BEGIN THE DATA

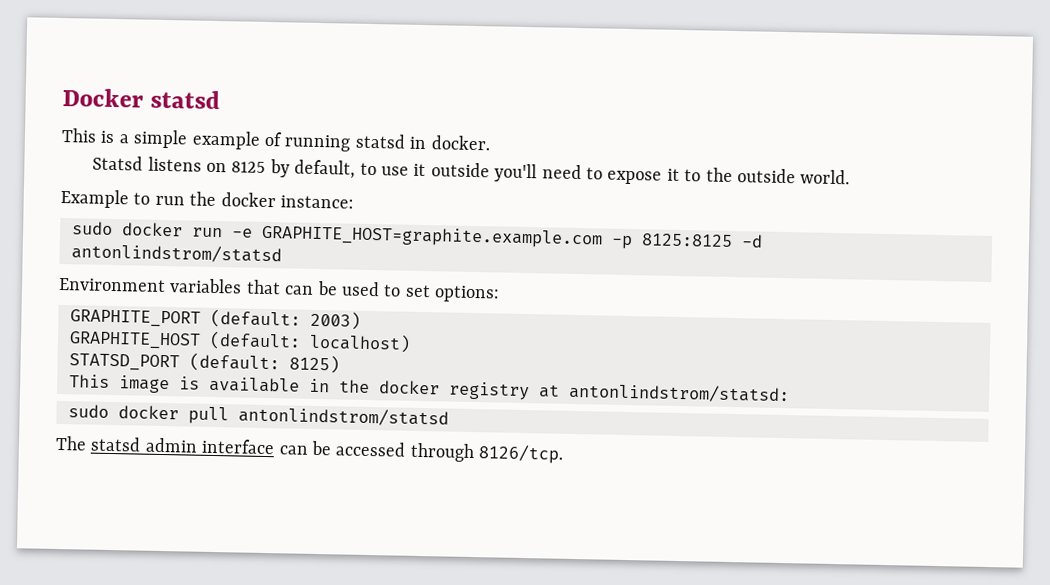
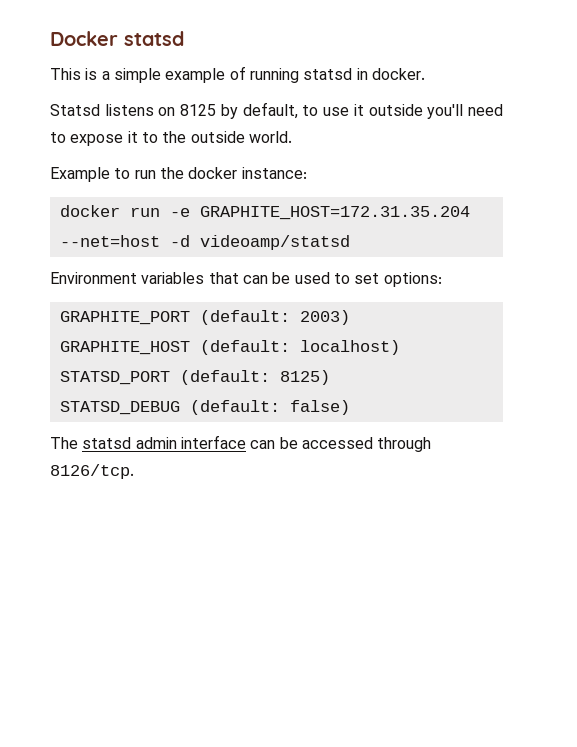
[72,221,113,235] sudo -> (307, 173) none
[261,224,763,250] [71,243,282,264] GRAPHITE_HOST=graphite.example.com -p 8125:8125 -d antonlindstrom/statsd -> [199,206,470,220] [59,235,350,250] GRAPHITE_HOST=172.31.35.204 --net=host -d videoamp/statsd
[69,374,790,404] [68,404,449,427] This image is available in the docker registry at antonlindstrom/statsd: // sudo docker pull antonlindstrom/statsd -> [59,400,350,415] STATSD_DEBUG (default: false)

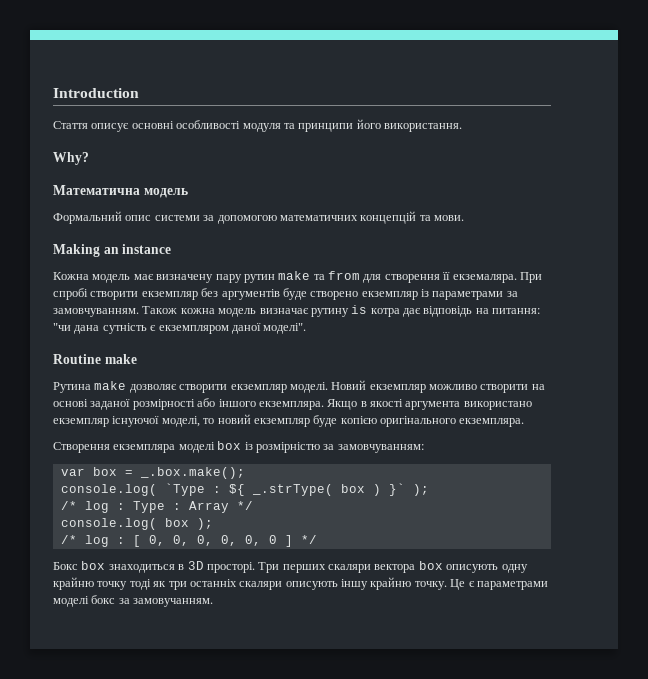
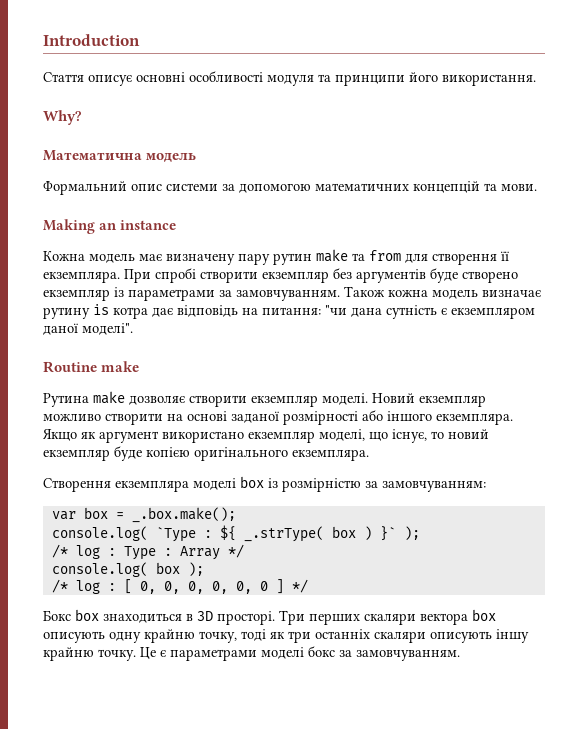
[452,274,517,283] екземаляра. -> [43,271,120,283] екземпляра.
[360,399,532,410] [53,416,200,427] в якості аргумента використано екземпляр існуючої моделі, -> [81,429,427,443] як аргумент використано екземпляр моделі, що існує,
[97,581,128,590] точку -> [199,631,237,643] точку,
[133,598,214,607] замовучанням. -> [356,650,460,661] замовчуванням.

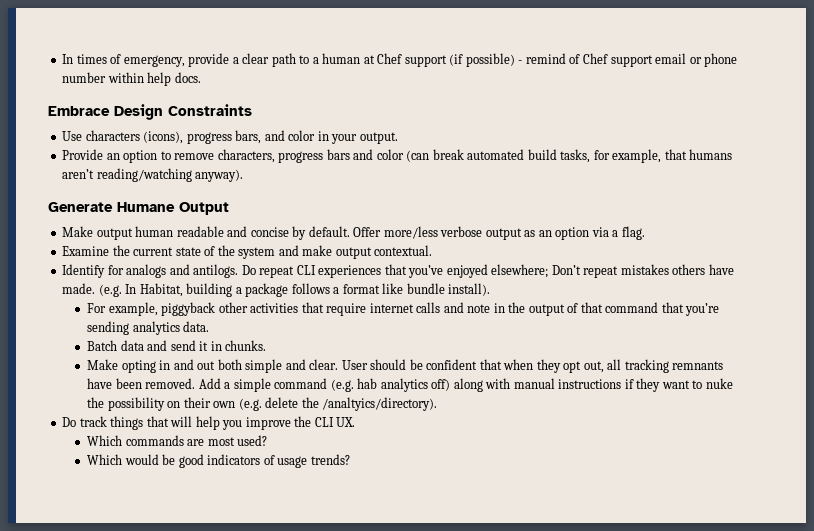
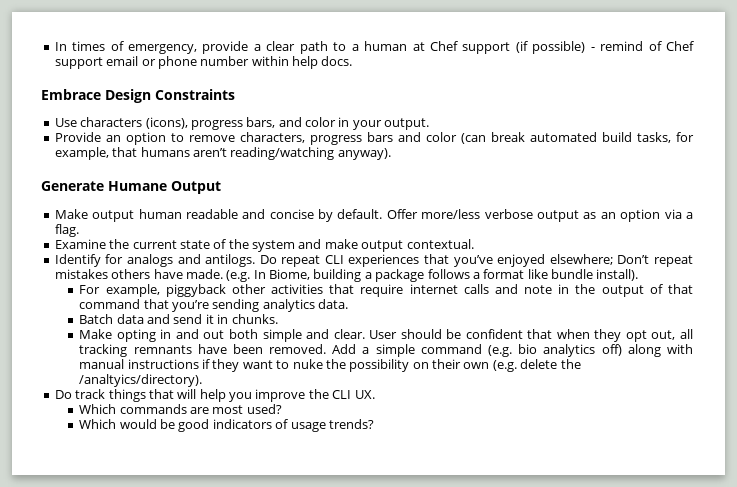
[139,283,183,297] Habitat, -> [269,269,310,280] Biome,
[357,378,378,389] hab -> [518,344,538,354] bio

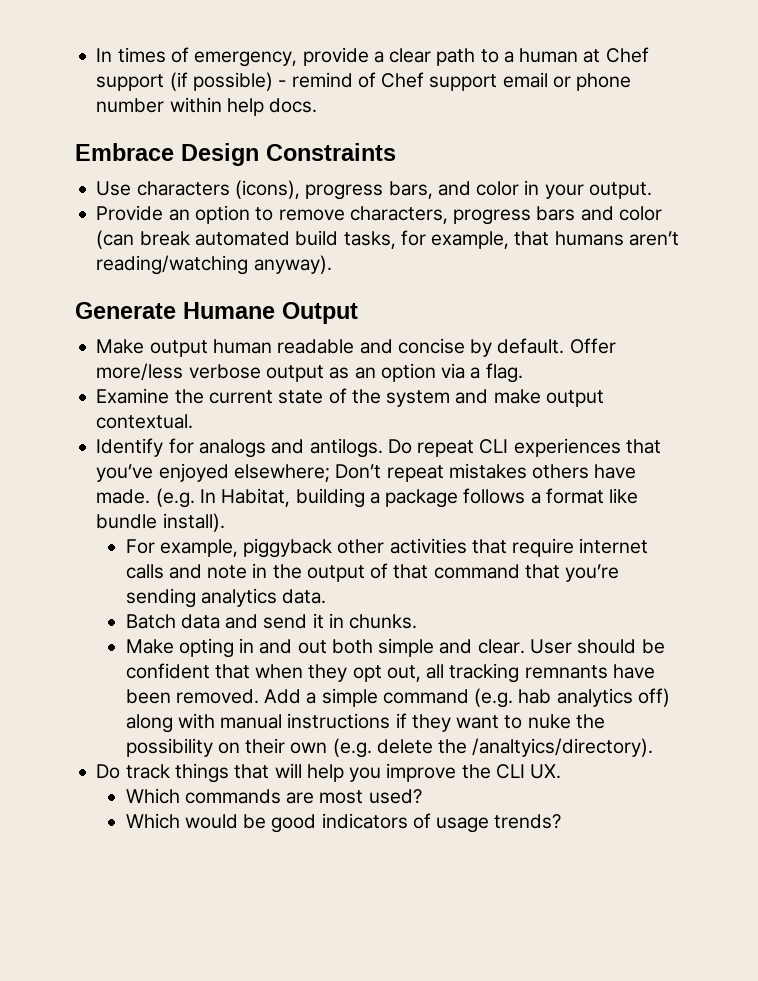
[269,269,310,280] Biome, -> [221,488,291,507] Habitat,
[518,344,538,354] bio -> [518,689,552,704] hab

END THE DATA

Each line carrying the string "Biome" should be copied out from the entries.

ANSWER BOX
[139,283,183,297] Habitat, -> [269,269,310,280] Biome,
[269,269,310,280] Biome, -> [221,488,291,507] Habitat,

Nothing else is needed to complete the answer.